No one knows what Britain is anymore
Confused and divided, Britain no longer has an agreed-upon national narrative, said Charles Grant, director of the Centre for European Reform. “In the 2012 Olympics we had one,” he said. “Global Britain, open Britain, generous Britain.” But now there is a competition between that narrative and the nativist one.
Mr Grant, like others who have spent their careers watching British and European politics, predicts rough seas for Britain as it casts off nearly 45 years of intimate trade and legal ties with those annoying Europeans.
“Everywhere I go,” he said, “people are asking me, ‘What’s wrong with your country?’ ”There are many who see Britain as having suffered a sudden nervous breakdown, said Simon Tilford, an economist and deputy director of the Centre for European Reform. But he believes that Britain’s political culture and economic stability have been eroding for some time, hidden by the longstanding willingness of others to give it the benefit of the doubt as a pragmatic democracy with a strong civil society and civil service.

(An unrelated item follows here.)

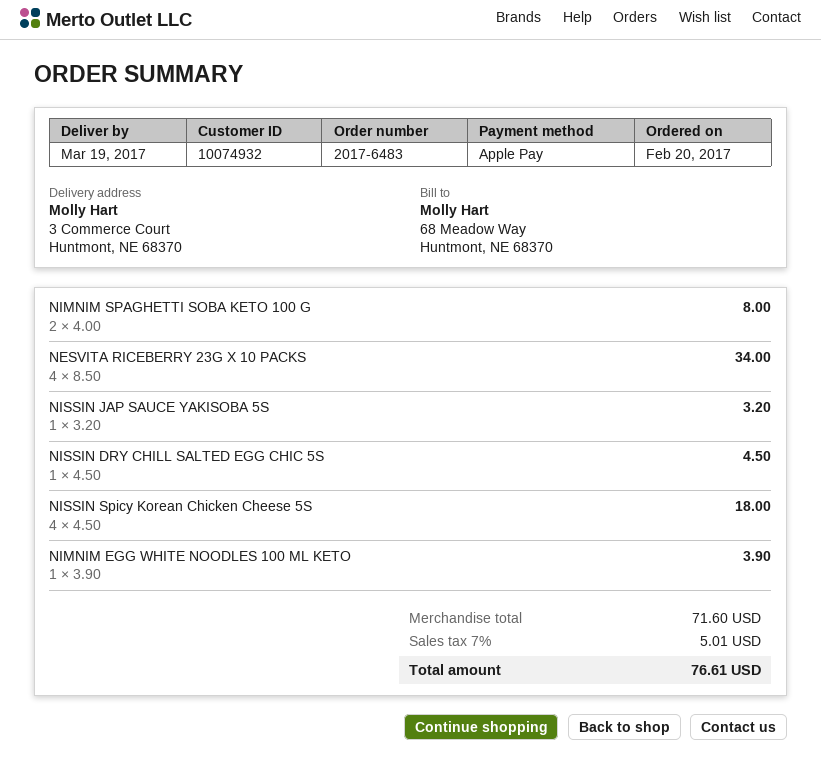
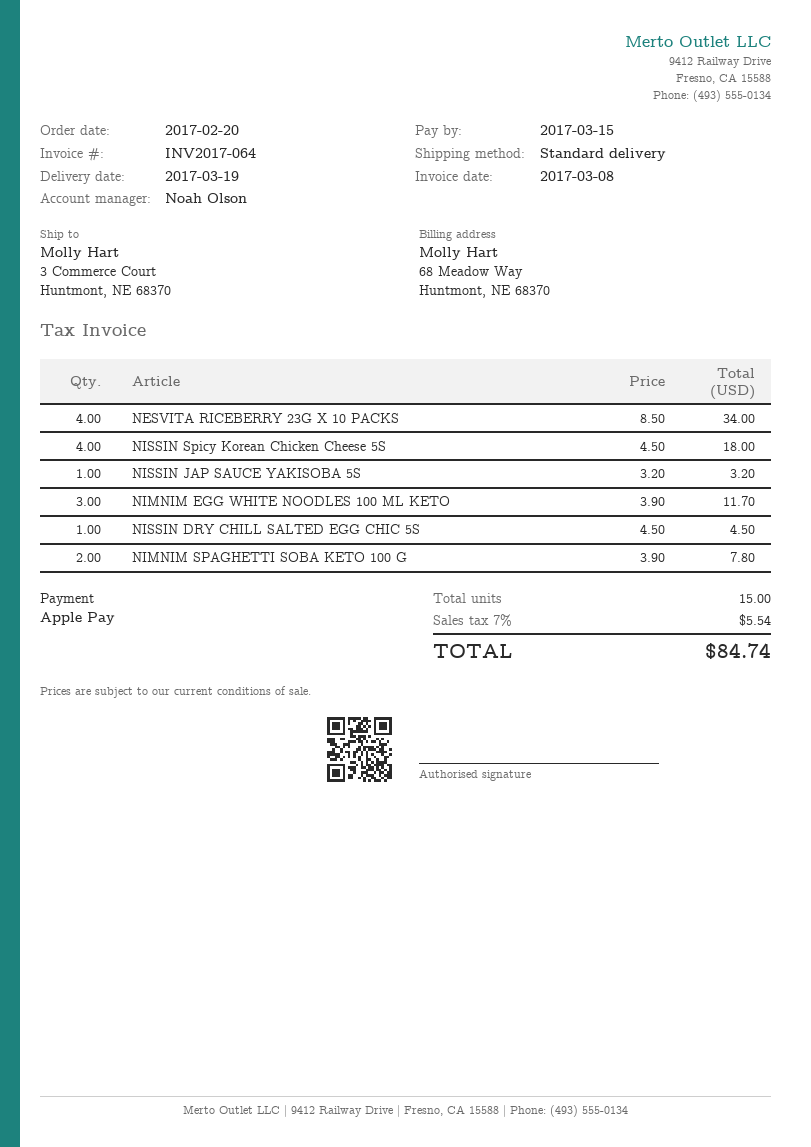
NIMNIM SPAGHETTI SOBA KETO 100 G: 2 x 4.00 = 8.00 -> 2 x 3.90 = 7.80
NIMNIM EGG WHITE NOODLES 100 ML KETO: 1 x 3.90 = 3.90 -> 3 x 3.90 = 11.70
tax: 7% = 5.01 -> 7% = 5.54
total: 76.61 -> 84.74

He too blames the Conservatives and the right-wing tabloids that support them for much of the erosion. “The readiness of the political right in particular to lie and peddle obvious untruths, to place their party politics and party unity over and above the national interest, has been going on for a long time,” he said. “The harrumphing nationalism masks a country ill at ease with itself.”
Rather than a vote for a global Britain and economic liberalism, Mr. Tilford said, Brexit was a vote for protectionism, and its political system now “is deeply provincial and introverted at a time when Britain is supposed to be heading out into the world.”